もうかなり色が白くなったし、自分ではもうどこも臭くないと思うナルシスだ。
「…はあ…。もう決定ですからね」
「……」
思わず腕の臭いを確かめるナルシスだ。
これでもイサにはまだまだ耐え難い臭いらしい。
風呂は入ったことがない、と言った時の、イサの凍りようはハンパなかった。
とはいえ、慣れない習慣を押しつけられて、ナルシスは風呂の文字を眺めてため息をつくのであった。
☆☆☆
「いただきまーーーすっ!!」
「……」
「おい、ちゃんと食べる時には言うんだよ!」
無駄に広いダイニングで、たった2人が座るにはこれまた広いテーブルで食事がはじまった。
対極に座って、席三つ分は離れているというのに、これまたうんざりするほど声が大きいウドーだ。

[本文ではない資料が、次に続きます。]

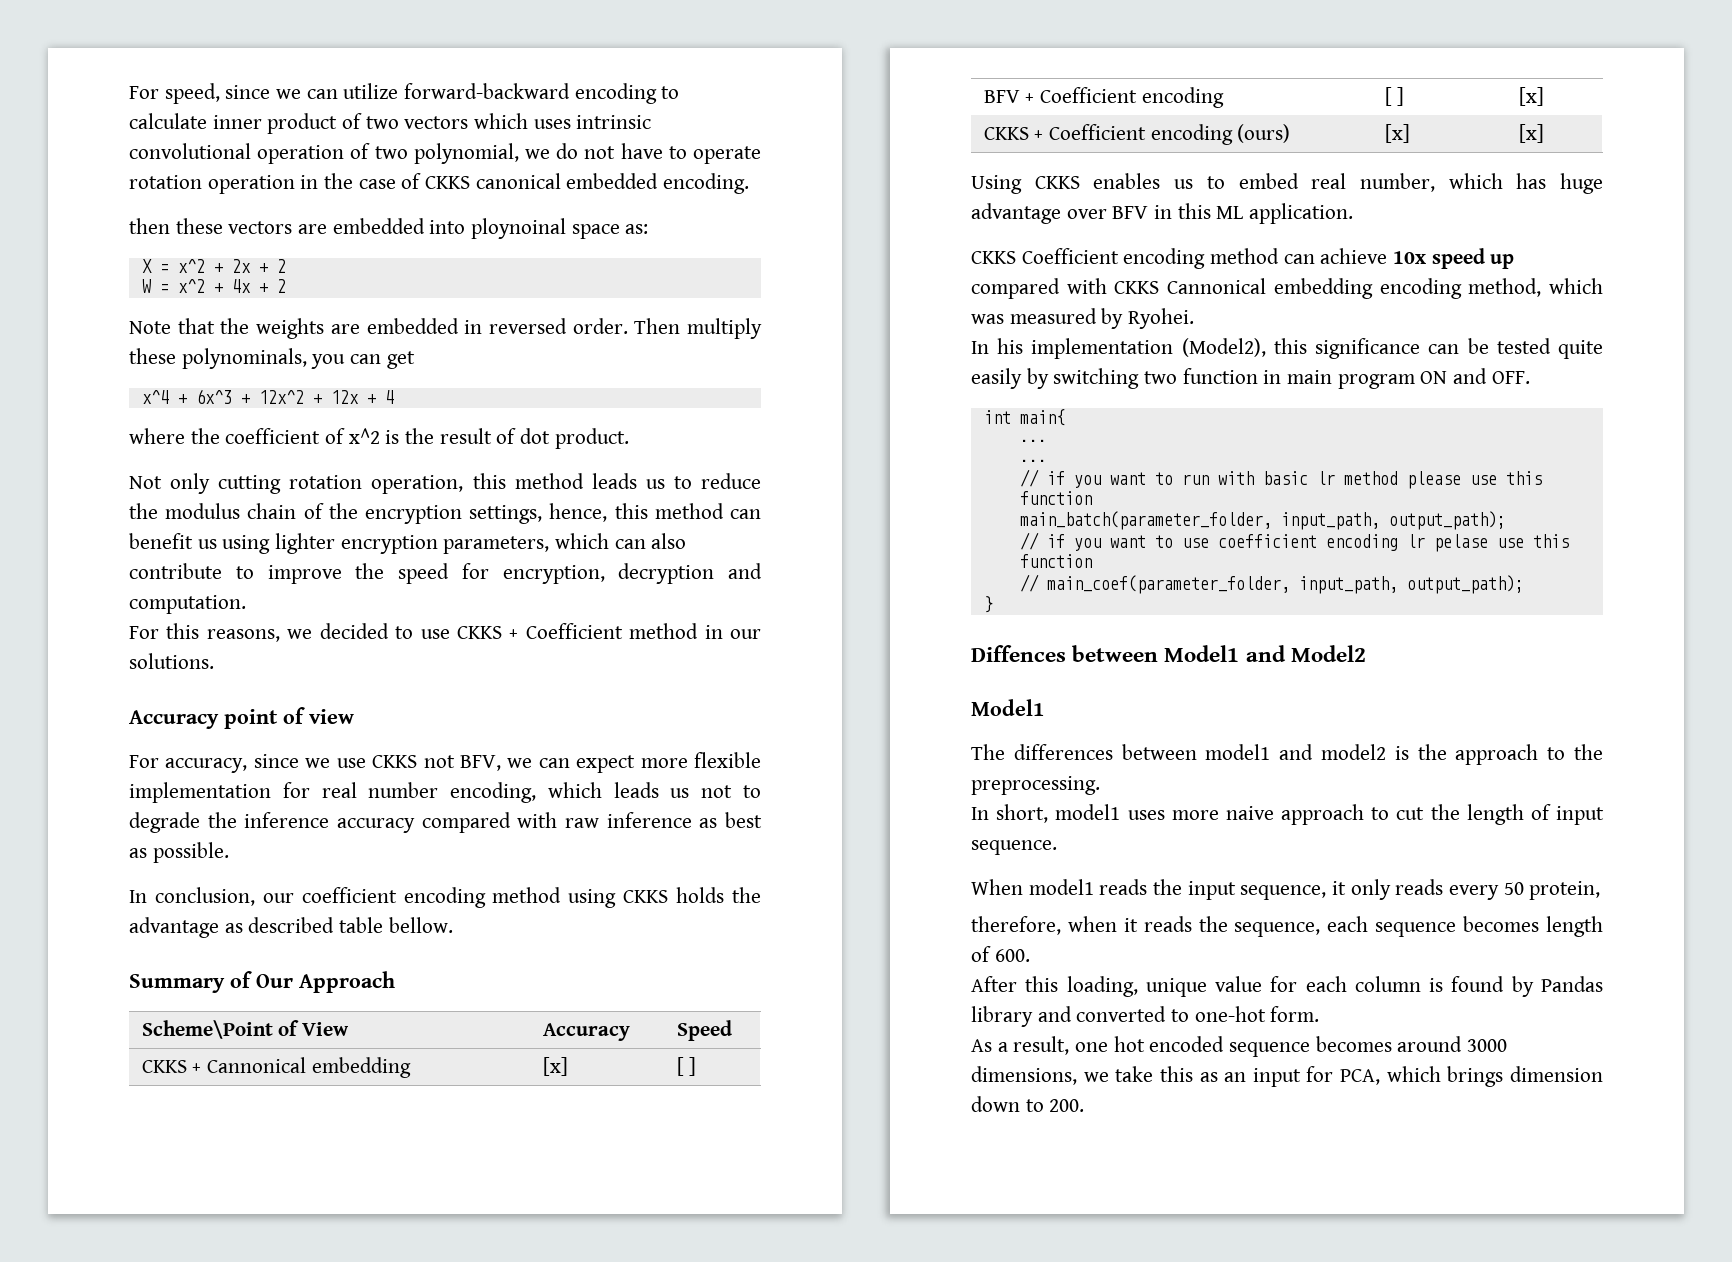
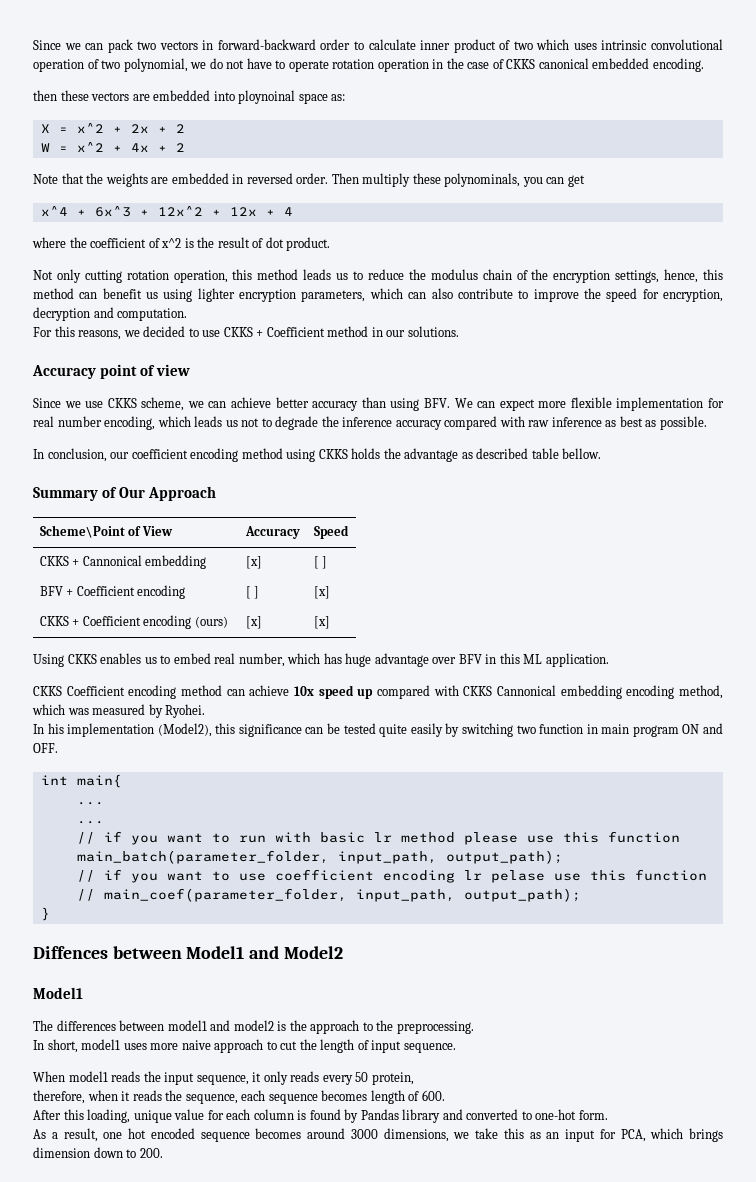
- For speed, since we can utilize forward-backward encoding to calculate inner product of two vectors which uses intrinsic convolutional operation of two polynomial, we do not have to operate rotation operation in the case of CKKS canonical embedded encoding.
+ Since we can pack two vectors in forward-backward order to calculate inner product of two which uses intrinsic convolutional operation of two polynomial, we do not have to operate rotation operation in the case of CKKS canonical embedded encoding.
- For accuracy, since we use CKKS not BFV, we can expect more flexible implementation for real number encoding, which leads us not to degrade the inference accuracy compared with raw inference as best as possible.
+ Since we use CKKS scheme, we can achieve better accuracy than using BFV. We can expect more flexible implementation for real number encoding, which leads us not to degrade the inference accuracy compared with raw inference as best as possible.

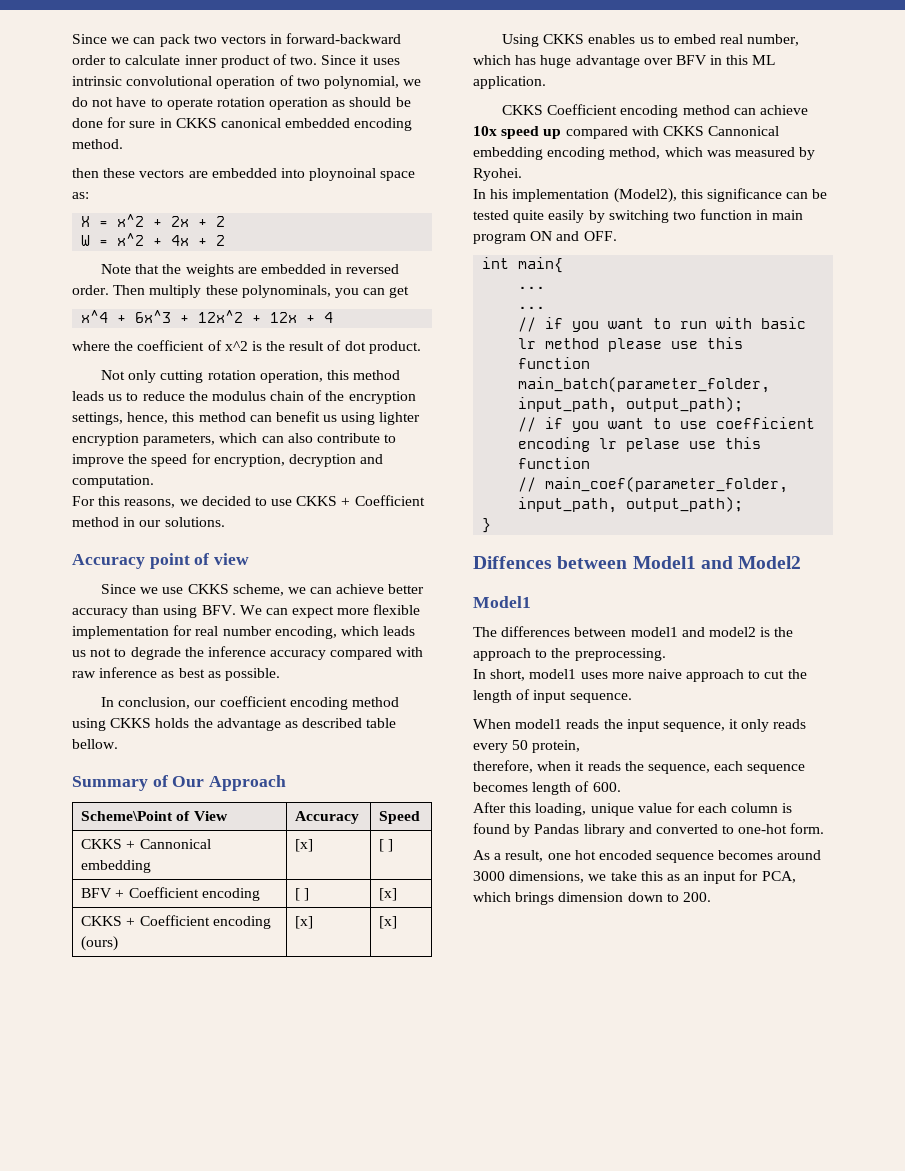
- Since we can pack two vectors in forward-backward order to calculate inner product of two which uses intrinsic convolutional operation of two polynomial, we do not have to operate rotation operation in the case of CKKS canonical embedded encoding.
+ Since we can pack two vectors in forward-backward order to calculate inner product of two. Since it uses intrinsic convolutional operation of two polynomial, we do not have to operate rotation operation as should be done for sure in CKKS canonical embedded encoding method.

「イサは?帰ってきた時くらい一緒にご飯できないの?」
「…はあ…。まだ研究があるとかで…」
「けーっ、つまんないのっ!おい、ナルシス、手づかみで食うなよ」
スタッフに文句を言ってたウドーは、ナルシスが手で食事をはじめたことに目を向いた。
乱雑な自分ですら、何とかテーブルマナーを守ってるというのに。
「これを使って食べてください」
ズイ、とセットされているフォークの真上で給仕スタッフが手で示す。
「あ、忘れてた」
「忘れんなよ!どこの出身だ、お前は」
フォークを持つとミニトマトを刺す。
つるんと逃げられて、皿どころかトレイからも離脱してしまう。
「……」
「……」
給仕のスタッフとウドーの目線が痛いほどに注ぐ。
「あ…」
突然ナルシスが2人の後方を驚いた目で見やった。
何事かと二人は思わず振り返る。
背後にはただ白い壁があるだけだ。
何もないことに傾げつつ顔を戻すと、転がったミニトマトはもうなかった。
それだけではない。まだ皿には食事があったはずなのだがそれもなかった。
唖然としてる2人を見ないように、ナルシスはすました顔で席を立ち、部屋を出て行こうとする。
「あっ!」
いやにポケットが膨らんでいて、パンがそこからはみ出していた。
「待ちなさい!そこに入れてどうするの!」
給仕が素早い動きでナルシスを追い越し、目を三角にして仁王立ちに扉を塞いだ。
「あ、後で…」
「後で食べるのは許しません!」
「……じゃあ、明日食べる分だけ戻す」
もそもそとポケットのパンを四等分してる姿に給仕が泣いた。
ウドーは何でそんなことをするのか理解できなかった。
彼が外の世界に飛び出して、それまで不満はあれど、食べ物など、十二分に裕福な暮らしをしてたことに気づくのはまだ先の話。